• **Data in this exercise**:
#####

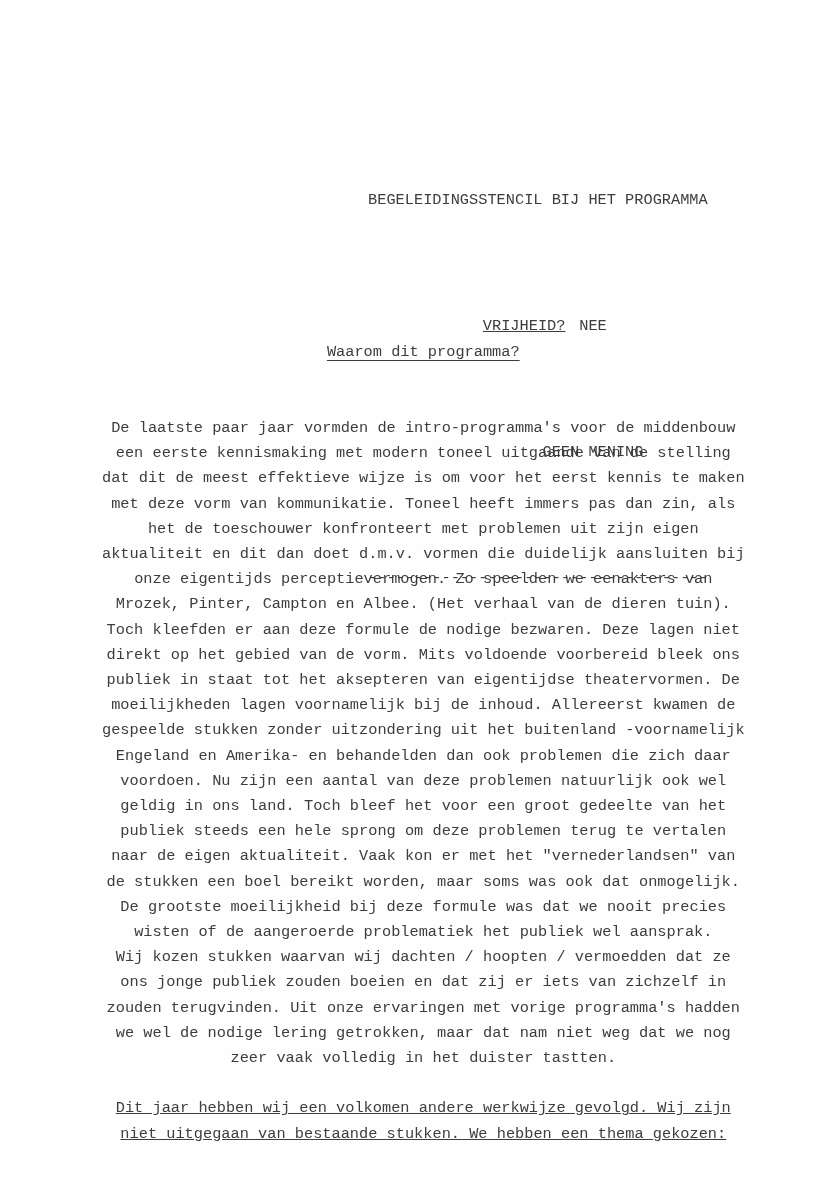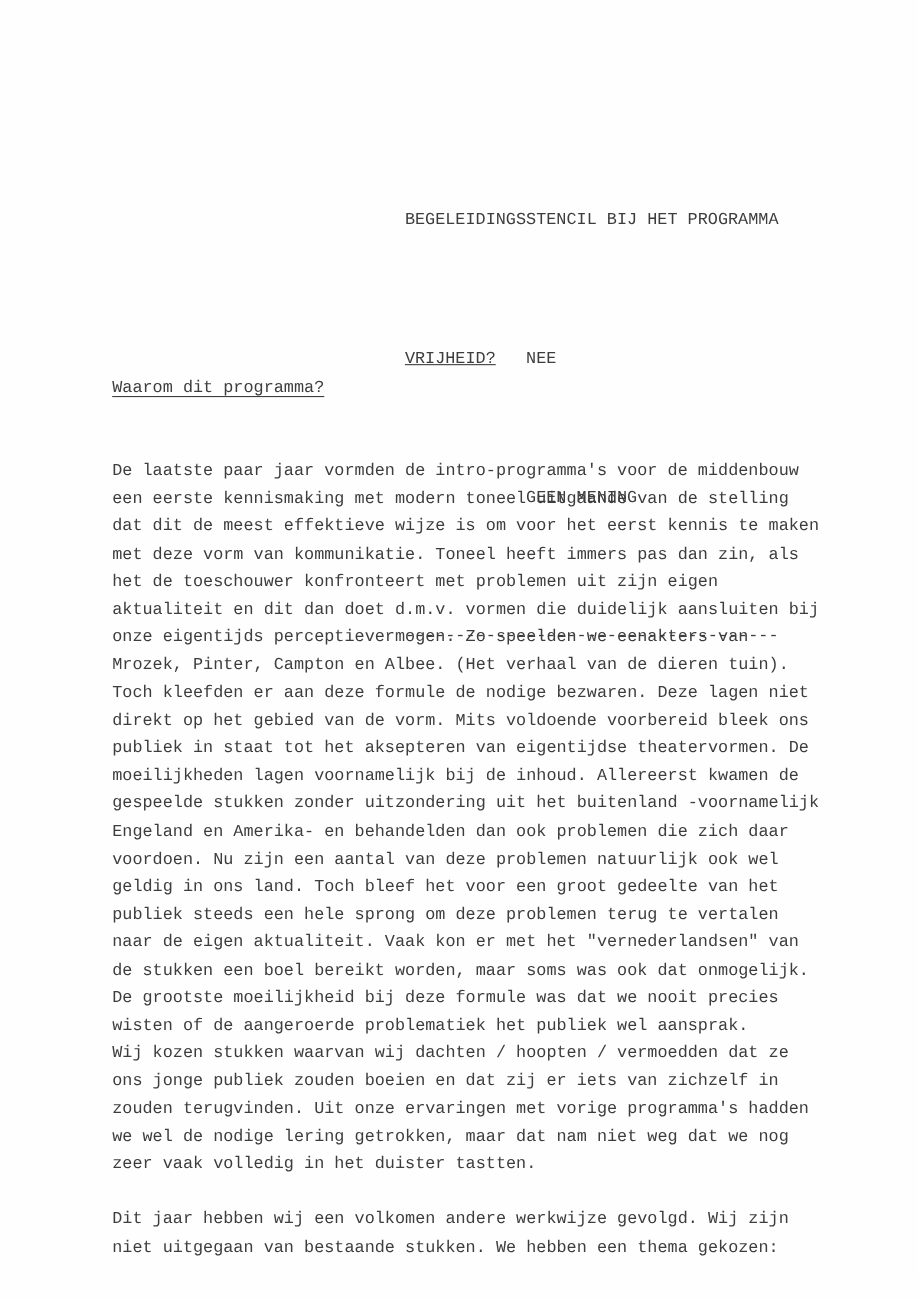--- a/index.html
+++ b/index.html
@@ -10,20 +10,21 @@
   .page {
     position: relative;
     width: 835px;
     height: 1181px;
     background: #fefefe;
     font-family: "Liberation Mono", "DejaVu Sans Mono", monospace;
     font-size: 15.3px;
     line-height: 25.2px;
     color: #3d3d3d;
     overflow: hidden;
+    text-align: center;
   }
   .header-block {
     position: absolute;
     left: 313px;
     top: 112px;
     white-space: pre;
   }
   .hrow .hcol {
     display: inline-block;
     min-width: 12ch;
@@ -35,20 +36,21 @@
     top: 290px;
     white-space: pre;
   }
   .section-heading {
     text-decoration: underline;
     text-decoration-thickness: 1px;
     text-underline-offset: 4px;
   }
   .paragraph + .paragraph {
     margin-top: 25.2px;
+    text-decoration: underline;
   }
 </style>
 </head>
 <body>
 
 <div class="page">
 
   <div class="header-block">
     <div class="hrow">
       <span>BEGELEIDINGSSTENCIL BIJ HET PROGRAMMA</span>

#####

• **Problem description**: Lines containing the word "text": copy each of them from the material.

• **Written answer**:
+    text-align: center;
     text-decoration: underline;
     text-decoration-thickness: 1px;
     text-underline-offset: 4px;
+    text-decoration: underline;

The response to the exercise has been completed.